This past month the Marketplace sat down with Bill Lockhart and Aaron Lockhart of Edward Jones Financial Advisors to discuss recent and future market trends.
Marketplace: By most measures, 2017 was a pretty good year for investors. What can we expect in 2018?
Bill: From early 2016 through 2017 the stock market grew by 50%. That’s a tough act to follow, and it’s difficult to precisely predict the future of the financial markets. The trends point to improved economic growth worldwide, and rising corporate earnings. Both of these are important drivers of stock prices. In the United States, economic growth may be more modest than in other parts of the world, so international stocks could outperform domestic ones in 2018.
Aaron: History shows that lower interest rates benefit the financial markets. We’ve had a long run of low rates, so the Federal Reserve started inching rates up last year. They’re still low by historical standards. Our research people believe that unless workers’ wages and inflation jump sharply, the Federal Reserve will probably remain patient, only raising short-term rates slowly throughout 2018.
Marketplace: Sounds pretty encouraging so far. What do you guys worry about?
Bill: There are always reasons for caution. There are uncontrollable issues like: political uncertainty, changes in economic policies that create more volatility, or ups and downs. In the long-term history of the stock market, a drop of 10% or more – technically called a “correction” – occurs about once a year. Our last correction of 5% was over two years ago. We expect to see more declines of this magnitude in 2018. I worry about people running out of patience...an important part of successful investing...and simply running away. Some researchers call it “investor fatigue”. My job is to keep investors engaged, and on strategy.
Aaron: Even more remarkably, the largest dip in the stock market during 2017 was just 2.8%...the market’s first year without a 3% decline! Our research department feels that in 2018, market volatility could return to normal, including the possibility of a temporary but “material” market correction.
Marketplace: By “material”, you mean...
Aaron: Well, you can’t predict these things, but history shows us that 5-10% temporary market declines are not unusual, and tend to ‘clear the table” for the next economic growth phase. We’ve been in a near decade-long growth market, so a potential ‘pullback’ wouldn’t be a surprise! The government’s recent passage of the Tax Reform bill is an effort to prolong the growth cycle.

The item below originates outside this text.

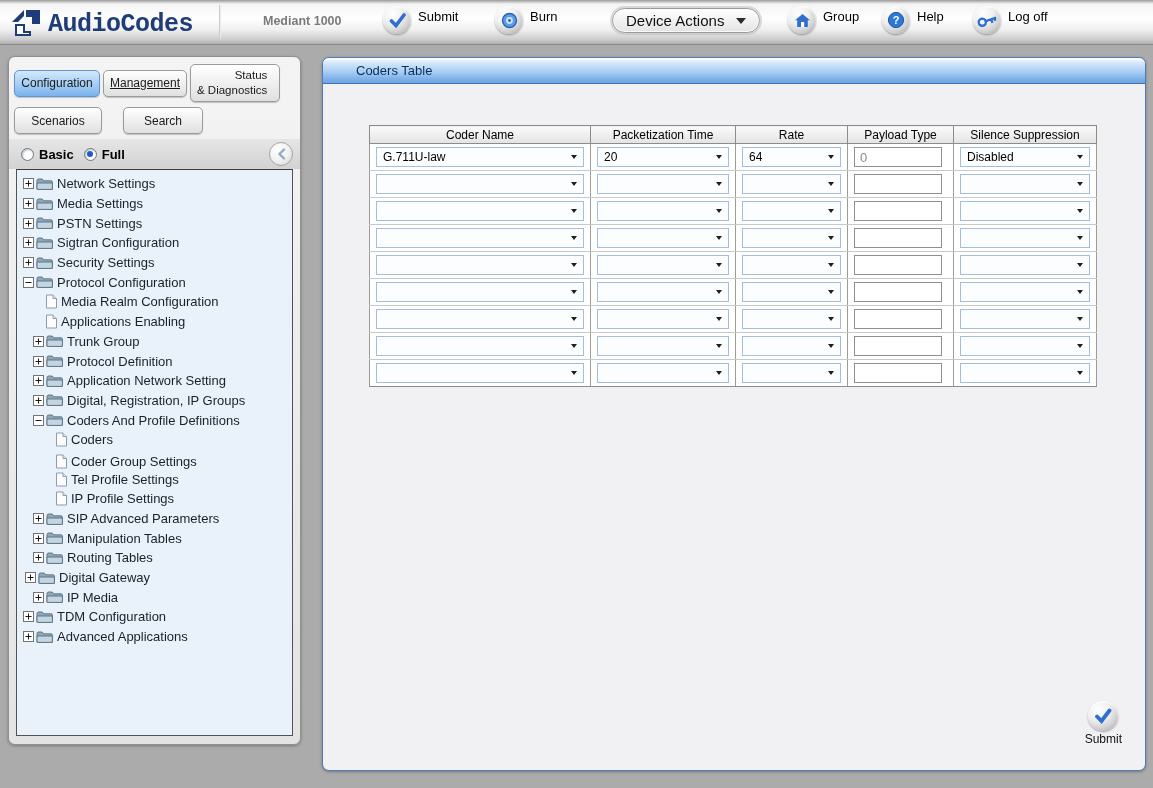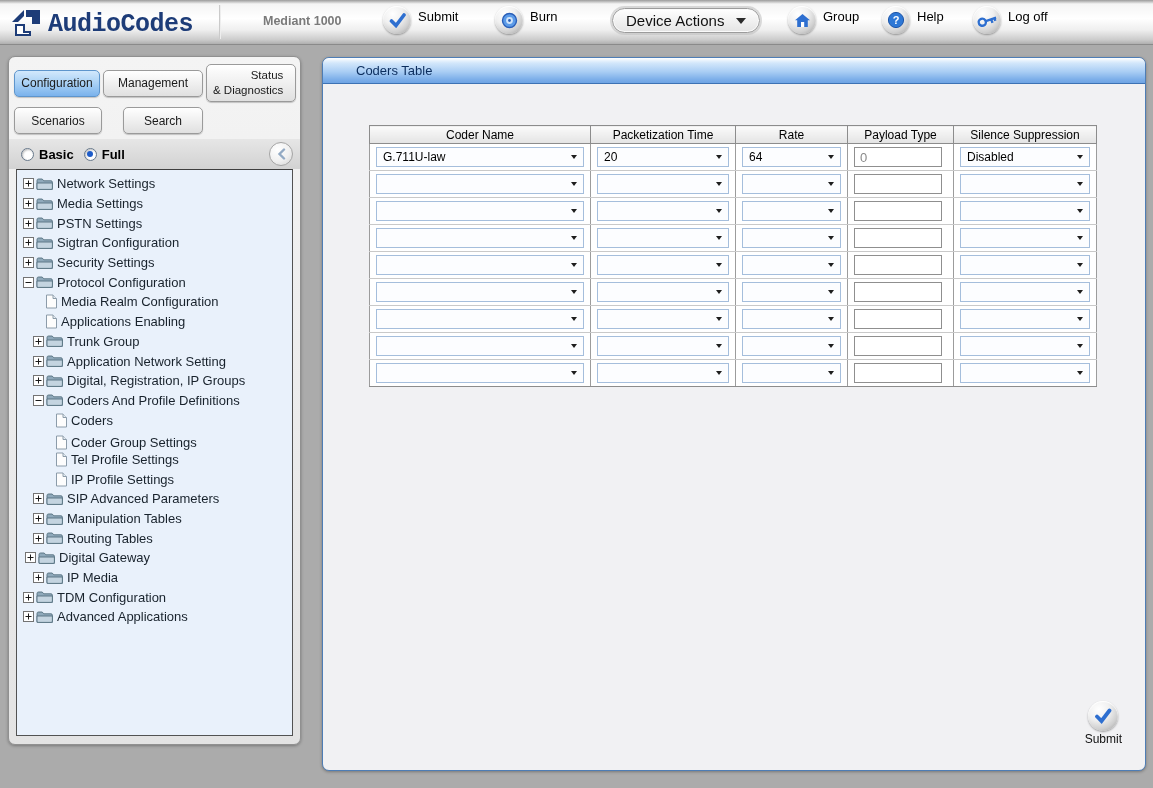"Management" .tab-mgmt { text-decoration: none -> underline; width: 100px -> 84px }
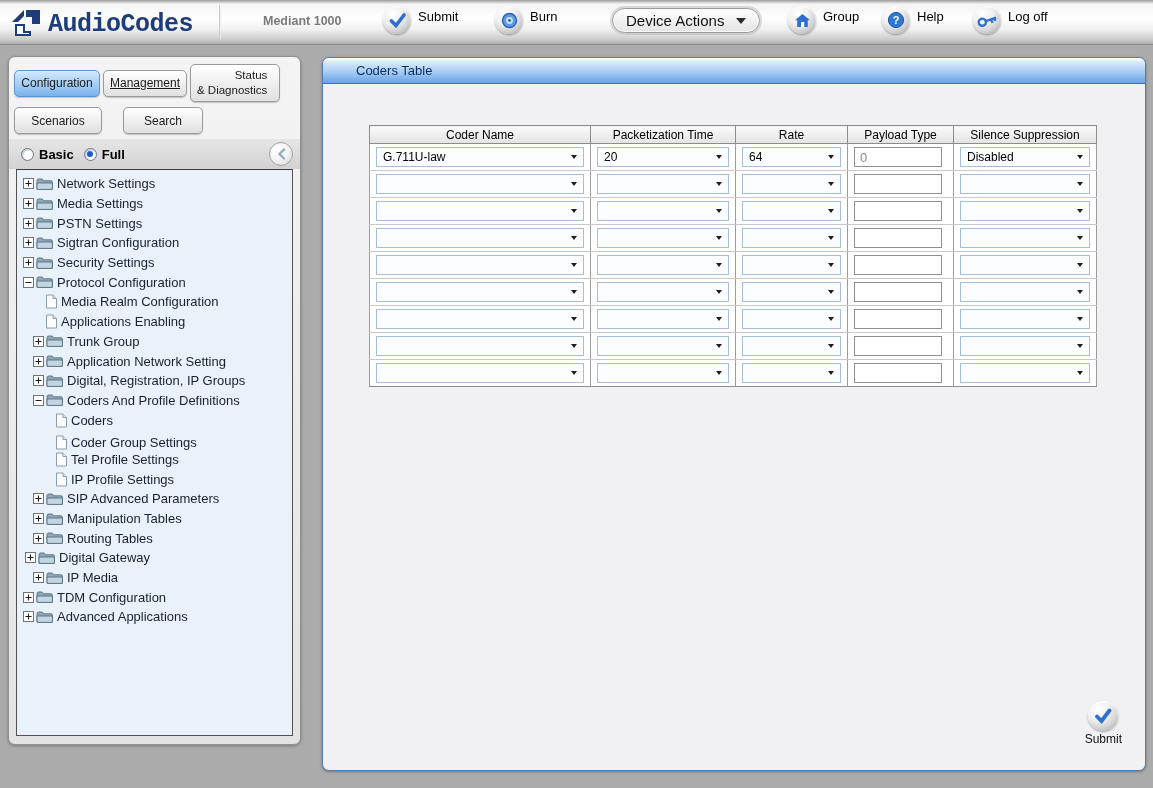"Protocol Definition" div.tree-item { html: none -> <div> <span> <svg> <rect></rect> <line></line> <line></line> </svg> </span> <span> <svg> <path></path> <path></path> </svg> </span> <span>Protocol Definition</span> </div> }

It’s the first major Tax Reform bill in 30 years but the actual benefits to the economy are not yet clear.
Marketplace: Isn’t that largely going to impact businesses more than individuals?
Bill: The immediate tax benefits to business are obvious in federal tax reduction. There are new incentives for US companies to bring their foreign earnings “home” with less tax. The hope is that money will go to work in research, investment and greater hiring. Since consumer spending accounts for 70% of our national economic output, or GDP, the hope is greater take-home pay, credits and deductions could help drive further expansion. For our clients close to retirement, this could mean an opportunity to save more in their IRA and retirement plans.
Marketplace: Our country has had a turbulent political scene over the past year. If that continues, could it derail our growth prospects?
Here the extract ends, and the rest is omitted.